Please transcribe the entries exactly and omit the images they contain.
======
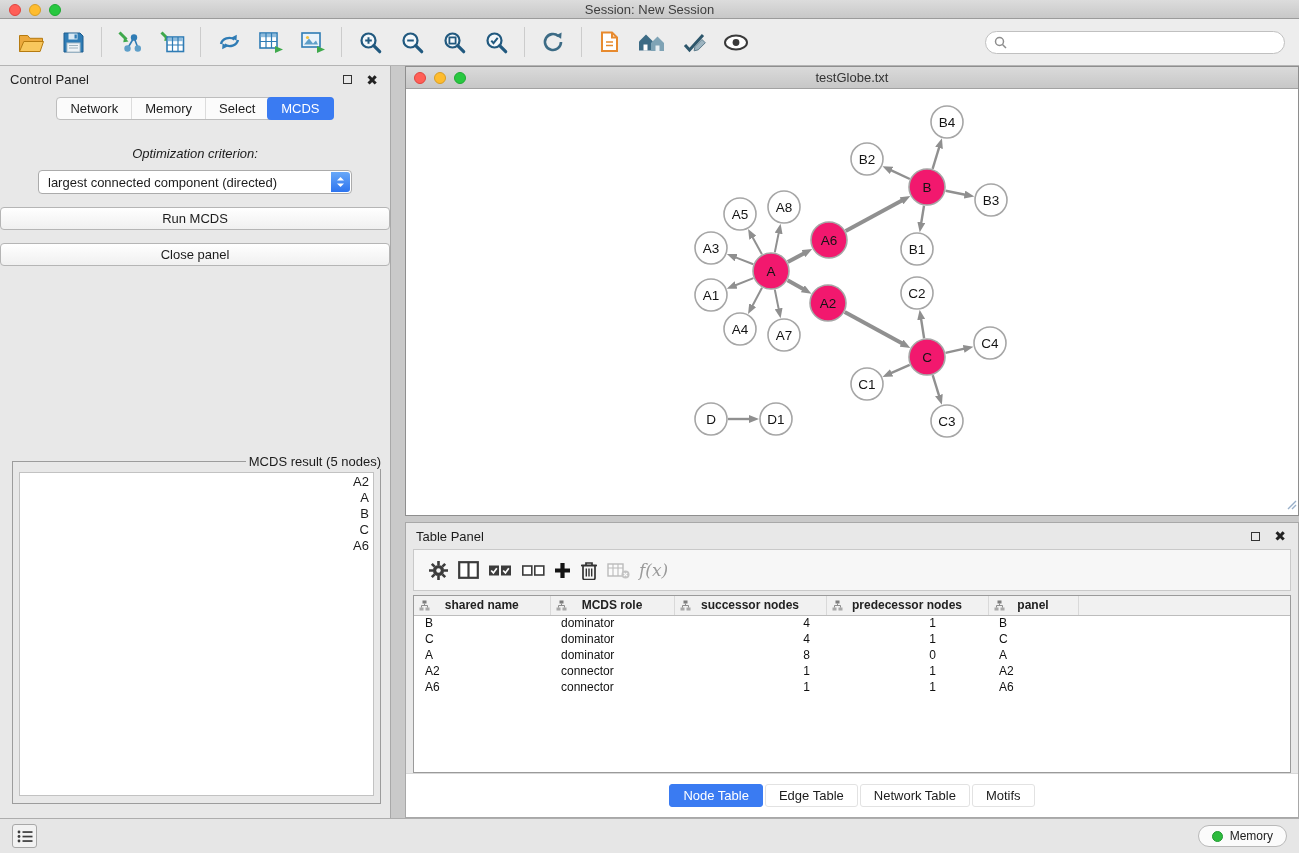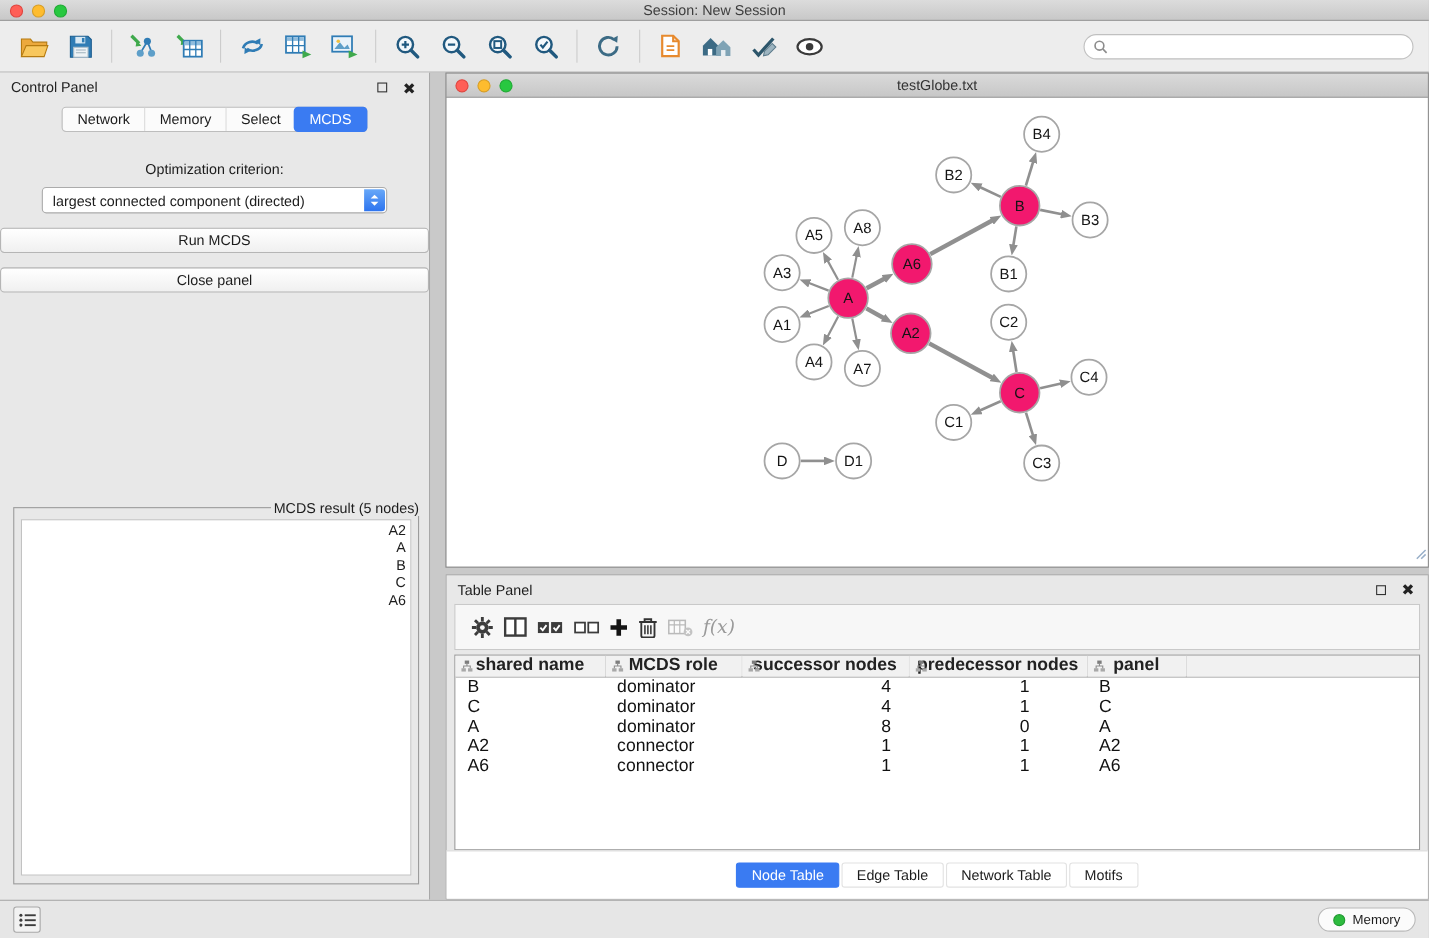--- a/index.html
+++ b/index.html
@@ -32,21 +32,21 @@
   .ph-btn { width:16px; height:16px; display:flex; align-items:center; justify-content:center; margin-left:9px; color:#222; }
   .float-glyph { width:9px; height:9px; border:1.5px solid #333; display:inline-block; }
   .close-glyph { font-weight:bold; font-size:14px; line-height:14px; }
 
   .cp-tabs { display:flex; justify-content:center; margin-top:4px; }
   .cp-tabs-group { display:inline-flex; border:1px solid #bdbdbd; border-radius:4px; background:#fbfbfb; }
   .cp-tab { padding:3px 13px; font-size:13px; border-left:1px solid #dcdcdc; }
   .cp-tab:first-child { border-left:none; }
   .cp-tab.active { background:#3a7bf2; color:#fff; border-radius:4px; margin:-1px; border-left:none; padding:4px 14px; }
 
-  .opt-label { text-align:center; font-size:13px; margin-top:26px; }
+  .opt-label { text-align:center; font-size:13px; margin-top:26px;font-style:italic; }
   .dropdown { position:relative; width:314px; height:24px; margin:9px auto 0; background:#fff; border:1px solid #ababab; border-radius:4px; font-size:13px; display:flex; align-items:center; padding:0 26px 0 9px; }
   .dd-stepper { position:absolute; right:1px; top:1px; bottom:1px; width:19px; border-radius:0 3px 3px 0; background:linear-gradient(#68a8f8,#2d74ef); display:flex; align-items:center; justify-content:center; }
 
   .cp-buttons { display:flex; justify-content:center; gap:13px; margin-top:13px;flex-direction:column; }
   .cp-btn { font-size:13px; padding:3px 15px; background:linear-gradient(#ffffff,#f0f0f0); border:1px solid #b5b5b5; border-radius:4px; color:#1c1c1c; }
 
   .result-fieldset { position:absolute; left:12px; right:9px; top:388px; bottom:14px; border:1px solid #9c9c9c; background:#e8e8e8;text-align:right; }
   .result-fieldset legend { font-size:13px; margin-left:4px; padding:0 3px; }
   .result-list { position:absolute; left:6px; right:6px; top:3px; bottom:7px; background:#fff; border:1px solid #c2c2c2; font-size:13px; line-height:16px; padding:1px 4px; overflow:hidden; }
 
@@ -62,21 +62,21 @@
   
   .table-panel { position:absolute; left:405px; top:456px; right:0; bottom:0; background:#e8e8e8; border:1px solid #a8a8a8; display:flex; flex-direction:column; }
   .tp-header { height:26px; display:flex; align-items:center; padding:0 10px; font-size:13px; }
   .tp-header .ph-title { flex:1; }
   .tp-toolbar { height:42px; margin:0 7px; border:1px solid #c9c9c9; background:#f7f7f7; display:flex; align-items:center; padding:0 14px; gap:9px; }
   .tp-tool { display:flex; align-items:center; justify-content:center; }
   .disabled-icon { opacity:.55; }
   .fx { font-family:"DejaVu Serif",serif; font-style:italic; font-size:17px; color:#9a9a9a; }
 
   .tp-table-wrap { flex:1; margin:4px 7px 0; border:1px solid #9a9a9a; background:#fff; overflow:hidden; }
-  table.node-table { border-collapse:collapse; width:100%; font-size:16px; }
+  table.node-table { border-collapse:collapse; width:100%; font-size:12px; }
   table.node-table th { height:19px; background:#f1f1f1; border-bottom:1px solid #bdbdbd; border-right:1px solid #d9d9d9; font-weight:bold; text-align:center; position:relative; color:#222; }
   table.node-table th svg { position:absolute; left:5px; top:4px; }
   table.node-table th.filler { border-right:none; }
   table.node-table td { height:16px; padding:0 0 0 11px; color:#111; white-space:nowrap; }
   table.node-table td.num { text-align:right; padding:0 16px 0 0; }
   table.node-table td:nth-child(4).num { padding-right:52px; }
 
   .tp-tabs { height:44px; background:#fff; border-top:1px solid #d8d8d8; display:flex; align-items:center; justify-content:center; gap:2px; }
   .tp-tab { padding:3px 13px; font-size:13px; background:#fff; border:1px solid #e2e2e2; border-radius:3px; }
   .tp-tab.active { background:#3a7bf2; color:#fff; border-color:#3a7bf2; }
======
(Task solution):
--- a/index.html
+++ b/index.html
@@ -32,21 +32,21 @@
   .ph-btn { width:16px; height:16px; display:flex; align-items:center; justify-content:center; margin-left:9px; color:#222; }
   .float-glyph { width:9px; height:9px; border:1.5px solid #333; display:inline-block; }
   .close-glyph { font-weight:bold; font-size:14px; line-height:14px; }
 
   .cp-tabs { display:flex; justify-content:center; margin-top:4px; }
   .cp-tabs-group { display:inline-flex; border:1px solid #bdbdbd; border-radius:4px; background:#fbfbfb; }
   .cp-tab { padding:3px 13px; font-size:13px; border-left:1px solid #dcdcdc; }
   .cp-tab:first-child { border-left:none; }
   .cp-tab.active { background:#3a7bf2; color:#fff; border-radius:4px; margin:-1px; border-left:none; padding:4px 14px; }
 
-  .opt-label { text-align:center; font-size:13px; margin-top:26px; }
+  .opt-label { text-align:center; font-size:13px; margin-top:26px;font-style:italic; }
   .dropdown { position:relative; width:314px; height:24px; margin:9px auto 0; background:#fff; border:1px solid #ababab; border-radius:4px; font-size:13px; display:flex; align-items:center; padding:0 26px 0 9px; }
   .dd-stepper { position:absolute; right:1px; top:1px; bottom:1px; width:19px; border-radius:0 3px 3px 0; background:linear-gradient(#68a8f8,#2d74ef); display:flex; align-items:center; justify-content:center; }
 
   .cp-buttons { display:flex; justify-content:center; gap:13px; margin-top:13px;flex-direction:column; }
   .cp-btn { font-size:13px; padding:3px 15px; background:linear-gradient(#ffffff,#f0f0f0); border:1px solid #b5b5b5; border-radius:4px; color:#1c1c1c; }
 
   .result-fieldset { position:absolute; left:12px; right:9px; top:388px; bottom:14px; border:1px solid #9c9c9c; background:#e8e8e8;text-align:right; }
   .result-fieldset legend { font-size:13px; margin-left:4px; padding:0 3px; }
   .result-list { position:absolute; left:6px; right:6px; top:3px; bottom:7px; background:#fff; border:1px solid #c2c2c2; font-size:13px; line-height:16px; padding:1px 4px; overflow:hidden; }
 
@@ -62,21 +62,21 @@
   
   .table-panel { position:absolute; left:405px; top:456px; right:0; bottom:0; background:#e8e8e8; border:1px solid #a8a8a8; display:flex; flex-direction:column; }
   .tp-header { height:26px; display:flex; align-items:center; padding:0 10px; font-size:13px; }
   .tp-header .ph-title { flex:1; }
   .tp-toolbar { height:42px; margin:0 7px; border:1px solid #c9c9c9; background:#f7f7f7; display:flex; align-items:center; padding:0 14px; gap:9px; }
   .tp-tool { display:flex; align-items:center; justify-content:center; }
   .disabled-icon { opacity:.55; }
   .fx { font-family:"DejaVu Serif",serif; font-style:italic; font-size:17px; color:#9a9a9a; }
 
   .tp-table-wrap { flex:1; margin:4px 7px 0; border:1px solid #9a9a9a; background:#fff; overflow:hidden; }
-  table.node-table { border-collapse:collapse; width:100%; font-size:16px; }
+  table.node-table { border-collapse:collapse; width:100%; font-size:12px; }
   table.node-table th { height:19px; background:#f1f1f1; border-bottom:1px solid #bdbdbd; border-right:1px solid #d9d9d9; font-weight:bold; text-align:center; position:relative; color:#222; }
   table.node-table th svg { position:absolute; left:5px; top:4px; }
   table.node-table th.filler { border-right:none; }
   table.node-table td { height:16px; padding:0 0 0 11px; color:#111; white-space:nowrap; }
   table.node-table td.num { text-align:right; padding:0 16px 0 0; }
   table.node-table td:nth-child(4).num { padding-right:52px; }
 
   .tp-tabs { height:44px; background:#fff; border-top:1px solid #d8d8d8; display:flex; align-items:center; justify-content:center; gap:2px; }
   .tp-tab { padding:3px 13px; font-size:13px; background:#fff; border:1px solid #e2e2e2; border-radius:3px; }
   .tp-tab.active { background:#3a7bf2; color:#fff; border-color:#3a7bf2; }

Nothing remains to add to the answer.